Claire Grossman is a PhD candidate in the Department of English. Her research focuses on literary and political-economic discourses of race in the postwar United States. She has taught a writing-intensive seminar on protest literature and organized the Racial Capitalism Working Group at Stanford. Her recent writing with Juliana Spahr and Stephanie Young appears in American Literary History, The Cambridge Companion to the Essay, and Public Books.
SHC Project
Uncertain Work: Wagelessness and Post-1965 Multiethnic Literary Form
Uncertain Work analyzes suspense as a narrative strategy for linking racial experience to changes in the nature and organization of work in the postindustrial United States. Looking beyond the aesthetics of representation, Grossman examines how writers including Piri Thomas, Gil Scott-Heron, Helena María Viramontes, and Brian Ascalon Roley use structures of suspense to dramatize and compare between the racial orderings of extra-wage, temporary, and informal labor.
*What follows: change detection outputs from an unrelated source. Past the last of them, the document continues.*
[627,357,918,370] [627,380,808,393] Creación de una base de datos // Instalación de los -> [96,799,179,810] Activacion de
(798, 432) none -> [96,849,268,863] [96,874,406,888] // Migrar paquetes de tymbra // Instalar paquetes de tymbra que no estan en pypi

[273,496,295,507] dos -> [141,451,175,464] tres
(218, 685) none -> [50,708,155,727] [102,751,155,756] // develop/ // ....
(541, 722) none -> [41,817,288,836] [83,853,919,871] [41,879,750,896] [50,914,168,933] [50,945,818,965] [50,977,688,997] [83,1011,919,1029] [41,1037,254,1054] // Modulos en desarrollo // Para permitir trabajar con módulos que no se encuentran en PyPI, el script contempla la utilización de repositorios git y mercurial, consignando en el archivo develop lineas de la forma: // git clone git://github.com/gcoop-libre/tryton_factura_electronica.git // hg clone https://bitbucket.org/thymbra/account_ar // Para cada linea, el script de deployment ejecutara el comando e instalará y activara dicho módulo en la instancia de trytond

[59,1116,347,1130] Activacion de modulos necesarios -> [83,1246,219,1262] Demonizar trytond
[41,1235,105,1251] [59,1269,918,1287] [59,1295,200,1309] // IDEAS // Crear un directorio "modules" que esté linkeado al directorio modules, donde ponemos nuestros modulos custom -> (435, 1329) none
The study situates these formal dynamics in conversation with the language of policy reports, congressional hearings, and inquiries regarding the economic status of minority populations. Suggesting that a literary analytical practice is valuable for reading these documents, Grossman shows how the rhetoric of postwar policymaking necessitated its own creative approaches, and in some cases direct consultation with minority writers, in order to distort structural realities.